After the Sept. 11, 2001, terrorist attacks and a decade of losses and bankruptcies, airlines cut capacity, seats, and flights. The industry is now profitable after a series of mergers, the latest between American Airlines and US Airways last year.
"When there were more competitors, all trying to outdo the other, airlines lowered fares to get some people to start flying," McAdoo said. "We just don't have that right now. Most planes are full; most flights are profitable."
Many airlines buy fuel in advance and lock into contracts to guard against spikes in oil prices. Jet fuel that planes are burning today is not necessarily a product of the cheaper oil, said George Hobica, founder of Airfarewatchdog.com.
If the price of oil remains low through 2015, as some economists predict, passengers "could see possibly a little moderation, especially in those overseas airfares which are so high," Hobica said.
The International Air Transport Association in Geneva has predicted that fares could drop 5.1 percent next year.
But don't count on it.
"A lot of people, besides consumers, want to get their hands on this windfall," Hobica said. "Stockholders would like to get some dividends; unions would like to get some profit-sharing. In addition, the airlines are improving infrastructure - improving their terminals, buying new planes, refurbishing old planes."
Airline executives know fuel prices could jump again because of terrorism, world events, bad weather, or a disruption in oil production.
"This is clearly not permanent," McAdoo said. "We have low prices, and then we have high prices. Just because oil has been down for six or eight weeks doesn't mean it's going to be down for the next 25 years."
"While fuel prices have abated from historic highs," said Nicholas Calio, chief executive officer of the industry trade group Airlines for America, "focusing on fuel alone ignores the many fixed costs that determine the price of a plane ticket, like aircraft, rent, landing fees, and labor."
Between 2000 and 2013, the Consumer Price Index rose 35 percent, while the average domestic airfare rose 15 percent, the group said. Adjusted for inflation, the average roundtrip domestic fare fell 15 percent.
"Air travel remains a great bargain, and we will continue to keep it a great bargain for customers," American Airlines president Scott Kirby said during a third-quarter earnings investor call. "But in a strong demand environment, we don't have any plans to go off and just proactively cut fares."
Delta Air Lines said that it expects a fuel bill that is $1.7 billion lower next year and that it would invest the profits in new aircraft, employee profit-sharing, dividends to shareholders, and passenger amenities.
Delta's long-range business plan assumes high fuel costs, said chief executive officer Richard Anderson. Jet fuel accounts for about one-third of airlines' operating costs.
Last week, Sen.
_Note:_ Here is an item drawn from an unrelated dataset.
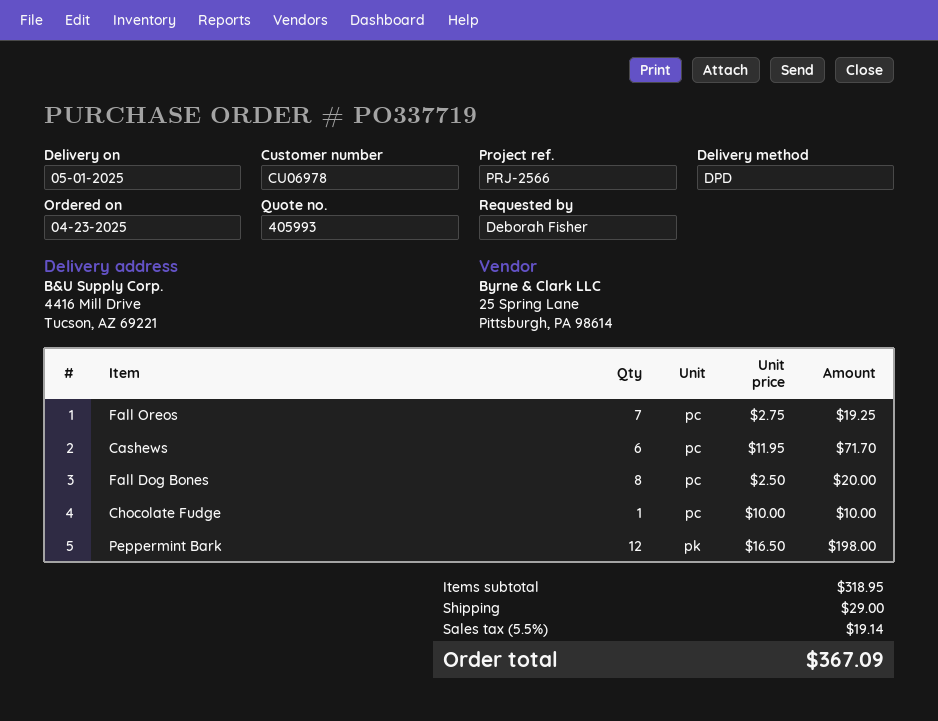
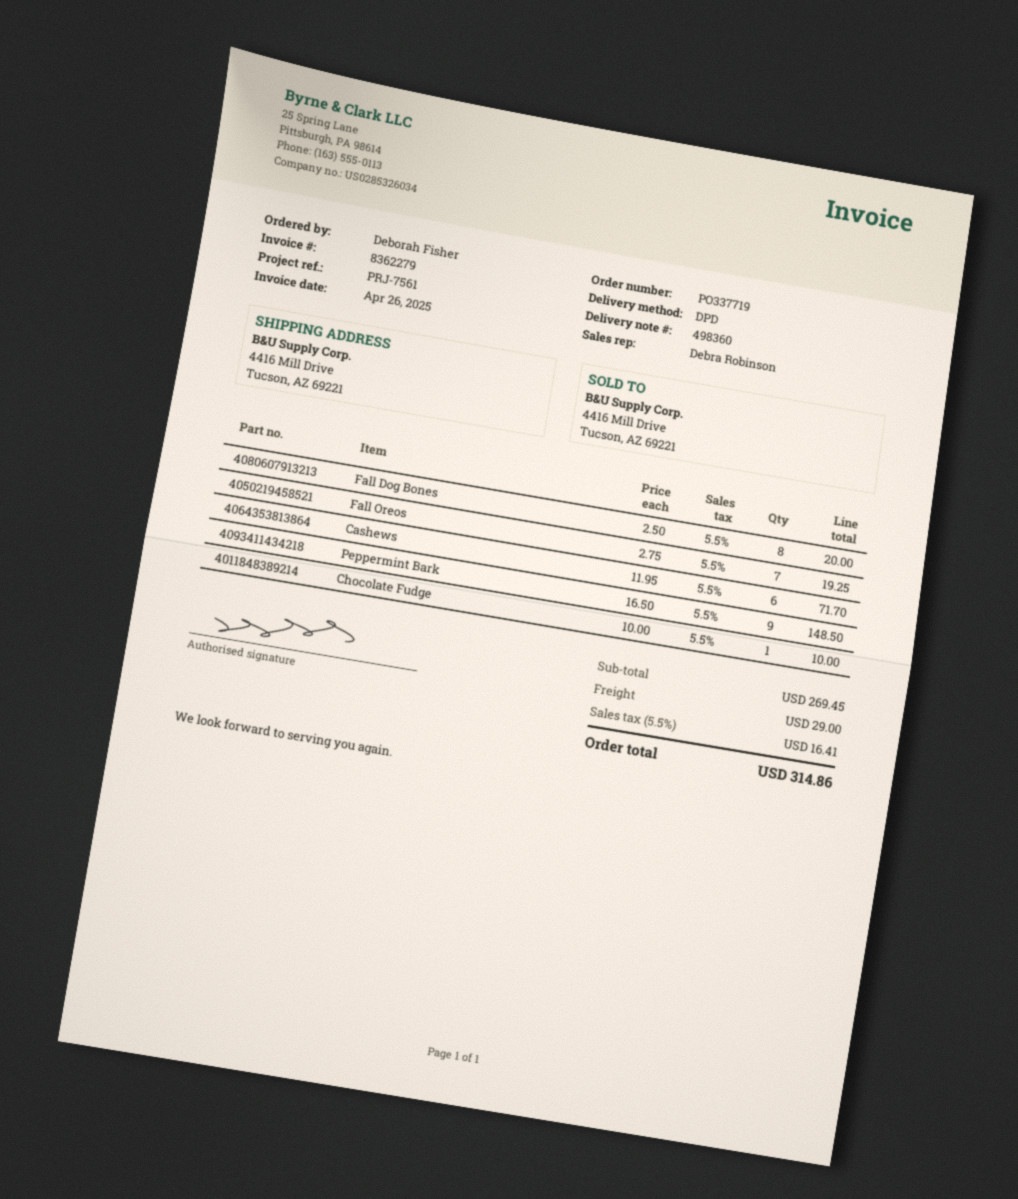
reference: PRJ-2566 -> PRJ-7561
Peppermint Bark: 12 x 16.50 = 198.00 -> 9 x 16.50 = 148.50
subtotal: 318.95 -> 269.45
tax: 5.5% = 19.14 -> 5.5% = 16.41
total: 367.09 -> 314.86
Charles E. Schumer (D., N.Y.) asked the Departments of Justice and Transportation to investigate why airlines will not lower fares and remove fuel surcharges from some tickets.
"It's safe to say that the airlines can afford to pass at least some of these savings on to the consumer," Schumer said.
Airlines for America responded that the U.S. industry was investing more than $1 billion a month in the business, while keeping only six cents of profit for every dollar of revenue - well below the Standard & Poor's 500 average profit margin, it said.
"Airlines should be treated like every other business," the group said. "When the price of coffee beans falls, no one asks Starbucks why his or her latte does not cost less. You want Starbucks to expand its stores and products, give back to its baristas, and reward investors. Airlines are no different."